EXCLUSIVE: National Geographic joined the French history document The Rise and Fall of the Maya.
The Disney-owned de facto network is one of three new pre-buyers of the series, originally commissioned by RMC Decouverte in France and pre-purchased domestically by Histoire TV.
Nat Geo is taking over the US rights to the four-part series from Pernel Media, ZDFinfo is taking over German-speaking Europe and TV5 Quebec is taking over French-speaking Canada.
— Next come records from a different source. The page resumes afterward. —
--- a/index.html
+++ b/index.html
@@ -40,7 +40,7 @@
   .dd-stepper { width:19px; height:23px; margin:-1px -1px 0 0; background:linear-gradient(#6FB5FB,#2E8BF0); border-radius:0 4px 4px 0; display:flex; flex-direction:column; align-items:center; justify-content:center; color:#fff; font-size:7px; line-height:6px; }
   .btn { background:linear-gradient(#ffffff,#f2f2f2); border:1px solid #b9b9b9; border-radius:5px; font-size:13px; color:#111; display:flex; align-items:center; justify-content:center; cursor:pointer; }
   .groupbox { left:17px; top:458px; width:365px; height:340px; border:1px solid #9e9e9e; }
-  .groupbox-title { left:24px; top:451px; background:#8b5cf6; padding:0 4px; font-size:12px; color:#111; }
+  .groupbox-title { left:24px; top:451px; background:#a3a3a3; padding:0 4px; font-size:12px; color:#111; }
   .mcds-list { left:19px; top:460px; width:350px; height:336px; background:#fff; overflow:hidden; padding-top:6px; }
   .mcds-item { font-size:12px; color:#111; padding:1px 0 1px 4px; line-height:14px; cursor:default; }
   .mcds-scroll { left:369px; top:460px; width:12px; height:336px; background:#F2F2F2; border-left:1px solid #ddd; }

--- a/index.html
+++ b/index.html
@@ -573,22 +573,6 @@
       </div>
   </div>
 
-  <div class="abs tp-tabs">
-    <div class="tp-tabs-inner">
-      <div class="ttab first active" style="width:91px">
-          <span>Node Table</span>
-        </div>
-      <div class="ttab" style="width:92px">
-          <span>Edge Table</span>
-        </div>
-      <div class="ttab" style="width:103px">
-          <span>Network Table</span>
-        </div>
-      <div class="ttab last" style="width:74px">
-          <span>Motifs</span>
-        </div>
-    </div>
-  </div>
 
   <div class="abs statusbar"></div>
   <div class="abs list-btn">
In France, it will launch on RMC Decouverte on free TV, before Histoire gets a second window on pay TV.
ZDF Studios has distribution rights in German-speaking Europe and Pernel sells them elsewhere.
The Rise and Fall of the Maya (Les Mayas, Des Origines a la Chute) tells the full story of the great Mayan civilization that inhabited what are now regions of Central America.
Notable is the doctor’s entry into a pioneering expedition at Aguada Fenix, the oldest and largest Mayan site yet found. Archaeologists discovered the ruins near the Mexico-Guatemalan border in 2020 using LIDAR technology. It is thought to predate other famous sites such as Tikal and Chichen Itza by about 1,500 years, suggesting that the first Maya may have lived 3,000 years ago. The civilization collapsed around 1500 AD, although about 8 million people of Maya descent live in Central America.
The documentary series is produced by Pernel’s Celine Payot Lehmann and Samuel Kissous.
“To tell the story of a great civilization from beginning to end is a rare privilege granted by exclusive access to ground-breaking archaeological finds. This convinced our partners to come on board,” says Payot Lehmann.
On Friday, Arte France commissioned Pernel to produce a document on Jewish ghettos in World War II.